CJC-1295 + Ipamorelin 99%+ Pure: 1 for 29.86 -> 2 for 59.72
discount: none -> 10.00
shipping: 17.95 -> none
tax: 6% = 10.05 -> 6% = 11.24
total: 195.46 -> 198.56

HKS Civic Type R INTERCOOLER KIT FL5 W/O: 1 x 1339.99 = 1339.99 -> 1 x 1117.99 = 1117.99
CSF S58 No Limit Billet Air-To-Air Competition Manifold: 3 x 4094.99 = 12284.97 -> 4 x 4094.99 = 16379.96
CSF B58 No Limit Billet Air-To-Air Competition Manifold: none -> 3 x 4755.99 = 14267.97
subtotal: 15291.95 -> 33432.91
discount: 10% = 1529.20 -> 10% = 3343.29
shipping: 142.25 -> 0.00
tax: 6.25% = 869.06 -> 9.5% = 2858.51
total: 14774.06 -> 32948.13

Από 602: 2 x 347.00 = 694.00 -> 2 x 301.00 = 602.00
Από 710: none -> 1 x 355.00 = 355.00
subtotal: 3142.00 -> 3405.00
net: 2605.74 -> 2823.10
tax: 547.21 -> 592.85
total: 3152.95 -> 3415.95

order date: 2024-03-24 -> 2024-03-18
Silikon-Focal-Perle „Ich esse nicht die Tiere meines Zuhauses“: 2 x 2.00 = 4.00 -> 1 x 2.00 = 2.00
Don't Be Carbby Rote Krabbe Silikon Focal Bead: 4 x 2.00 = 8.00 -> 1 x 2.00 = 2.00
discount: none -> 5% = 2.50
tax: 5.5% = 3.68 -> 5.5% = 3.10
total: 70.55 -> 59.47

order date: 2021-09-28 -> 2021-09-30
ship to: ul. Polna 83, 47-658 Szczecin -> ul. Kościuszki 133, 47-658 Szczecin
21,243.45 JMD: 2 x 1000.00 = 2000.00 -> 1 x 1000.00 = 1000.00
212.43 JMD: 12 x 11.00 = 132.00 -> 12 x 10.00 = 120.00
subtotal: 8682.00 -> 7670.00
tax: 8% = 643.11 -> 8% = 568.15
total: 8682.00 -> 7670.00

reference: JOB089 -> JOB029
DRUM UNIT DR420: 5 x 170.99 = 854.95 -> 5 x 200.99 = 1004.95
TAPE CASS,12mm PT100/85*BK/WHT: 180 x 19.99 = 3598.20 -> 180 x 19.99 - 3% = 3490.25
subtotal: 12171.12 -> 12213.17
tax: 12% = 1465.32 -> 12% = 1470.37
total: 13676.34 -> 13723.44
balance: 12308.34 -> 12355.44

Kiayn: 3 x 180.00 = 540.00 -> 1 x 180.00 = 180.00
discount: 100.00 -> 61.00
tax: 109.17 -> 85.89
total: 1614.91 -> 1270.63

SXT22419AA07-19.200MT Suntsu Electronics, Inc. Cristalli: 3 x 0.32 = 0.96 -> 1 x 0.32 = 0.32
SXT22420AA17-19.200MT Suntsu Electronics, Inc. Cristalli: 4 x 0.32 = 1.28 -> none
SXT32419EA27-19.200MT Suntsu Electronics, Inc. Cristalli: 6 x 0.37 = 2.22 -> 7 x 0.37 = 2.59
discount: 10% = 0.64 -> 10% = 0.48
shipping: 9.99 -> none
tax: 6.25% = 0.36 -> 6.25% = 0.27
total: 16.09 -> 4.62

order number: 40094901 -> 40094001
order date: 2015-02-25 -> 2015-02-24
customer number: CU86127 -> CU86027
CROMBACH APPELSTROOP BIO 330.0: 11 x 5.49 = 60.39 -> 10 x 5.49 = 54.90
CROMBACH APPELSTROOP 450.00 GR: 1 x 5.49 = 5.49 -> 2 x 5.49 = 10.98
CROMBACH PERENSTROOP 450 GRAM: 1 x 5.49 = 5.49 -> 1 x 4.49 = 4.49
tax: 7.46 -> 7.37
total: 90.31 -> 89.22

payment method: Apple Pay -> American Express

══════════

● About this exercise
Search the material above for the word "none", and return each line that holds it.

● Task response
discount: none -> 10.00
shipping: 17.95 -> none
CSF B58 No Limit Billet Air-To-Air Competition Manifold: none -> 3 x 4755.99 = 14267.97
Από 710: none -> 1 x 355.00 = 355.00
discount: none -> 5% = 2.50
SXT22420AA17-19.200MT Suntsu Electronics, Inc. Cristalli: 4 x 0.32 = 1.28 -> none
shipping: 9.99 -> none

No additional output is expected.